Wife, partner, spouse, doesn't matter. But:

(1) This only matters in locations that are generally seen as undesirable, and even then it matters very, very little. Maaaaybe if there's one last spot on the interview list and two candidates who are pretty identical otherwise, it might help.

(2) Only concrete reasons like family or origins matter. If you say that you're super excited about moving to Flint or, well, Buffalo because you really like the weather and social climate*, it'll come off as just random noise. If you say that you have family in Flint or are from Port Huron, that's different.

(3) Most of the time you can just say that you have family in the area, even if its your wife's family. The only time I'd mention your wife is if you both have family in the area.
posted by ROU_Xenophobe at 9:04 PM on January 21


I'm an academic, and I also think you should avoid mentioning your wife. If it comes up during the interview, fine. But don't feel like you are somehow lying if you don't mention your wife. This is a professional situation; keep it professional on your part as well.

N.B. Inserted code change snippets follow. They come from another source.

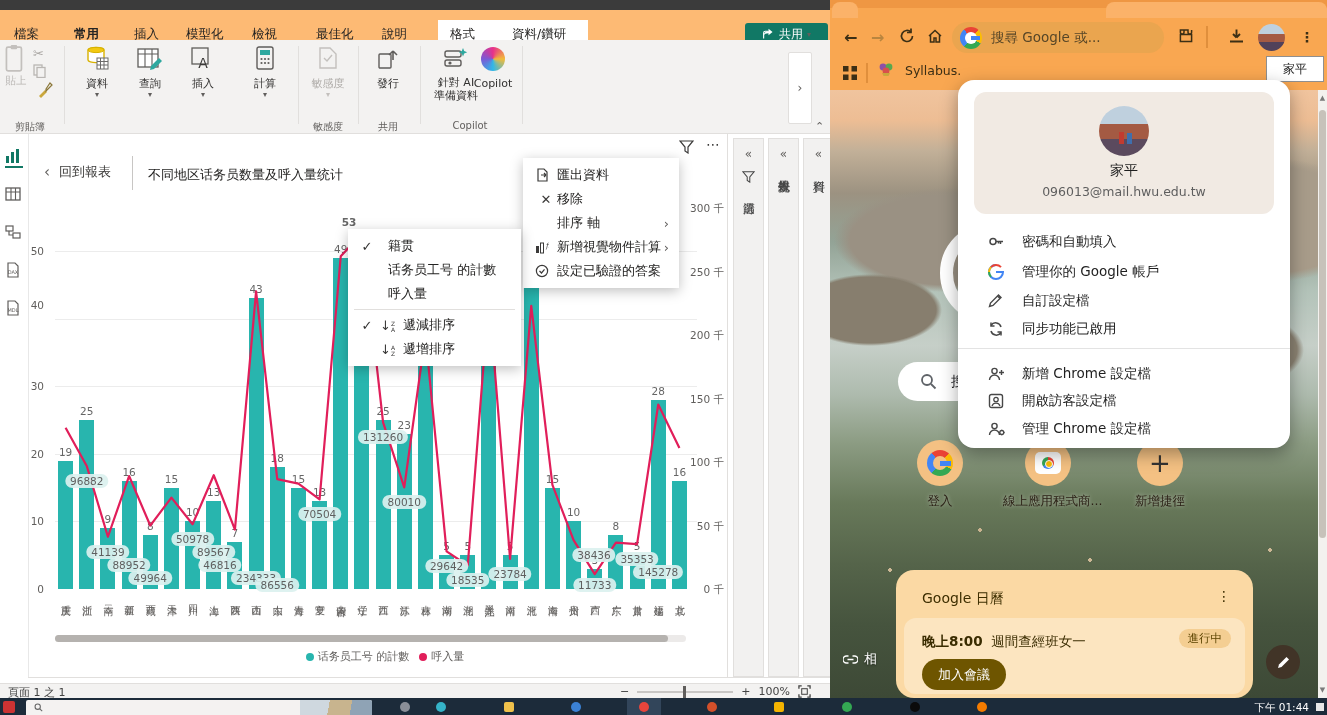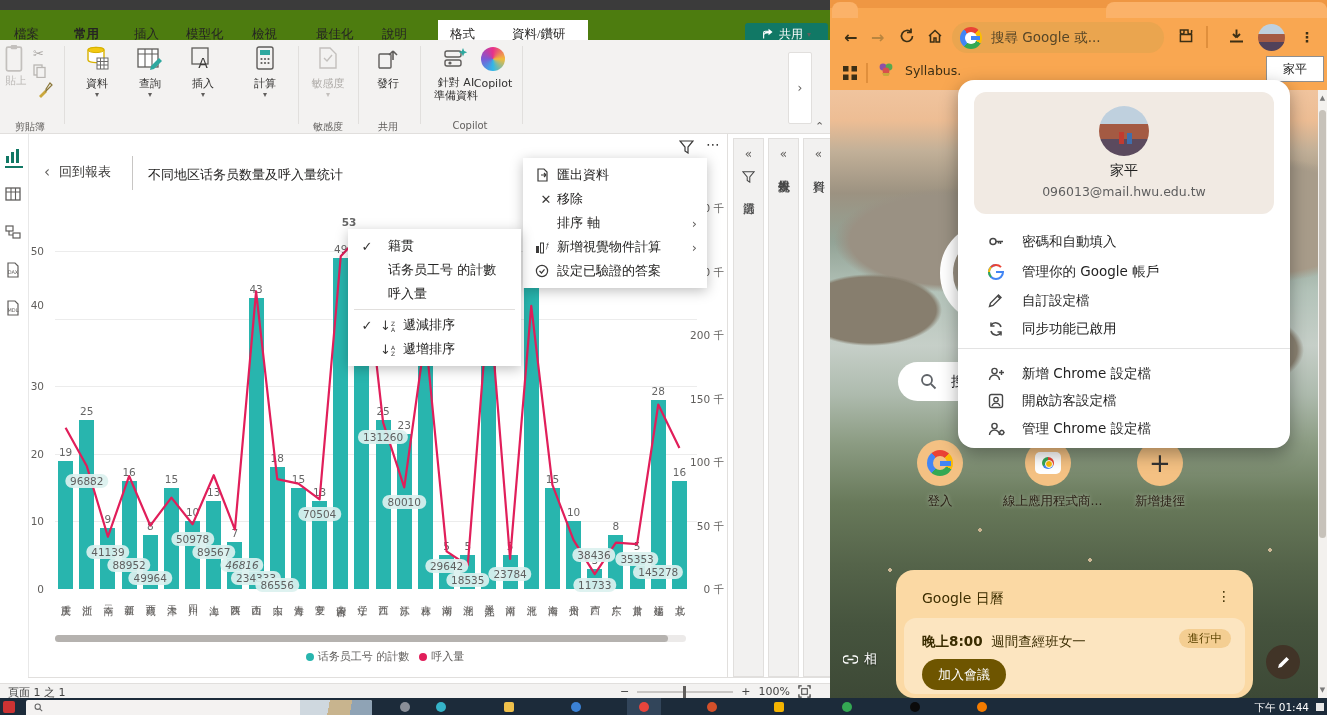--- a/index.html
+++ b/index.html
@@ -8,7 +8,7 @@
   
   #pbi{position:absolute;left:0;top:0;width:830px;height:715px;background:#fff;}
   .pbi-titlestrip{left:0;top:0;width:830px;height:10px;background:#3b3b3b;}
-  .pbi-tabrow{left:0;top:10px;width:932px;height:30px;background:#4d7c0f;font-family:Liberation Serif, serif;}
+  .pbi-tabrow{left:0;top:10px;width:932px;height:30px;background:#fdba74;}
   .ctx-white{left:438px;top:10px;width:150px;height:30px;background:#fff;}
   .pbi-tab{top:16px;font-size:12.5px;color:#252423;white-space:nowrap;cursor:pointer;}
   .pbi-tab.sel{font-weight:bold;}

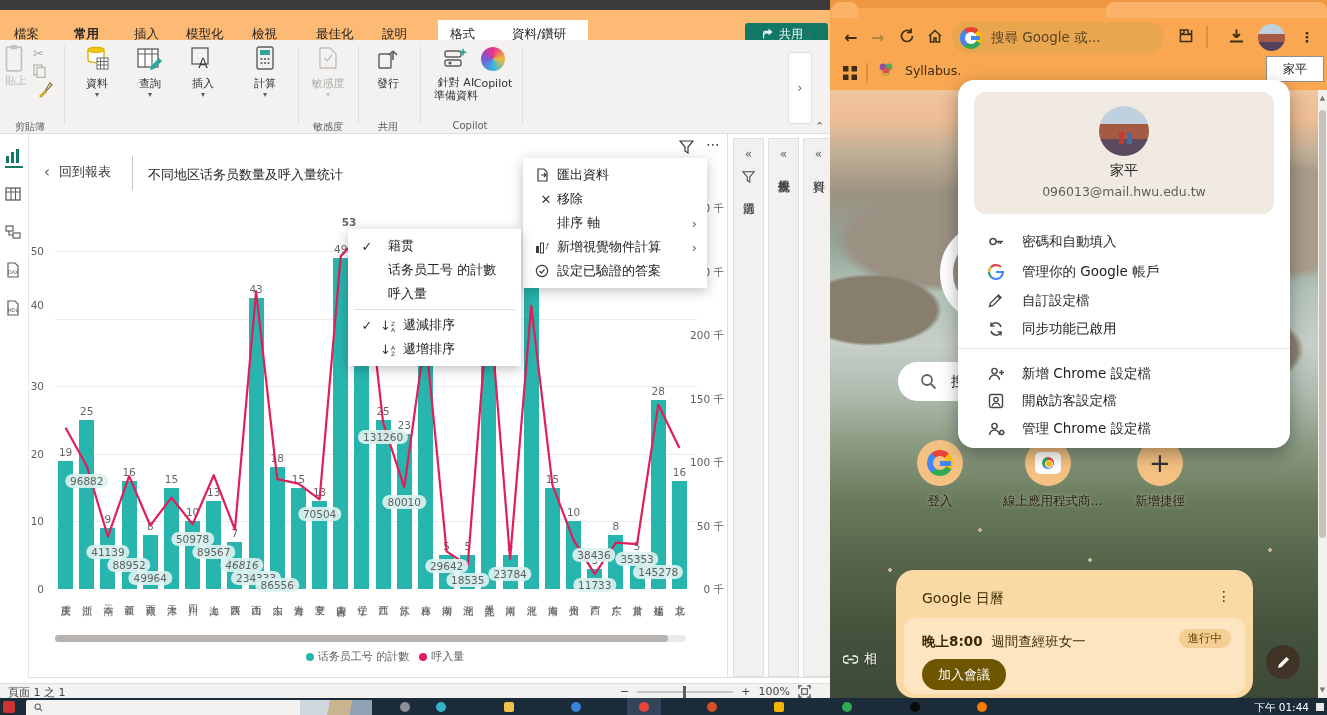--- a/index.html
+++ b/index.html
@@ -478,7 +478,7 @@
         </div>
       </div>
 
-    <div class="abs menu" style="left:523px;top:158px;width:184px;padding:5px 0;">
+    <div class="abs menu" style="left:523px;top:158px;width:156px;padding:5px 0;">
       <div class="mi">
         <span class="mic">
             <svg width="14" height="14" viewBox="0 0 14 14">

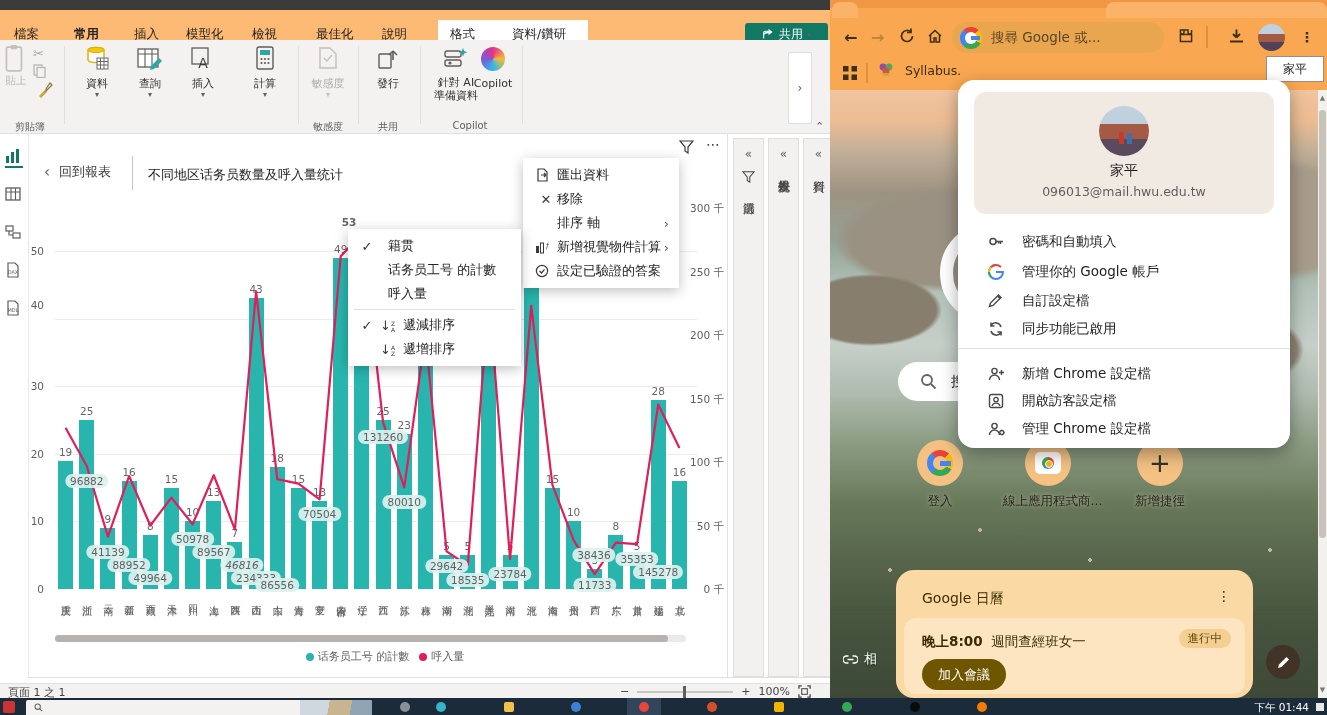--- a/index.html
+++ b/index.html
@@ -408,7 +408,7 @@
         <div class="abs pill" style="left: 150.25px; top: 570.753px;">49964</div>
         <div class="abs pill" style="left: 192.583px; top: 532.258px;">50978</div>
         <div class="abs pill" style="left: 213.75px; top: 545.258px;">89567</div>
-        <div class="abs pill" style="left: 242px; top: 558.258px; font-style: italic;">46816</div>
+        <div class="abs pill" style="left: 220px; top: 558.258px;">46816</div>
         <div class="abs pill" style="left: 256.083px; top: 571.258px;">234333</div>
         <div class="abs pill" style="left: 277.25px; top: 578px;">86556</div>
         <div class="abs pill" style="left: 319.583px; top: 507.46px;">70504</div>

Also, are you applying someplace where lots of folks want to live? If so, maybe avoid mentioning that and do mention something specifically about the department, program, and/or university. I live in Portland, Oregon, and I'd much rather someone tell me why they are interested in my specific place of employment than tell me they have always wanted to live in Portland. I already know lots of people want to live in Portland. I want to hear from folks who have an interest in the job beyond the location.
posted by bluedaisy at 10:49 PM on January 21 [1 favorite]


I am applying for tenure-track teaching positions. I want to convey, in my cover letters, how enthusiastic I am about the positions. The rationale for mentioning my wife is that this way I can emphasize, not just my interest and competence in the work-aspects of the positions, but that my wife and I are both excited to live in that part of the country. Presumably they will prefer to hire someone who would like the weather, social climate, etc.

Nope.

Don't do this.

This is what a) a preliminary conference and/or phone interview is for and b) what the campus interview is for when you meet with a gazillion people, some of whom will gauge your interest in living in that particular area as part of your intentions on remaining in the area for, well, life if at all possible.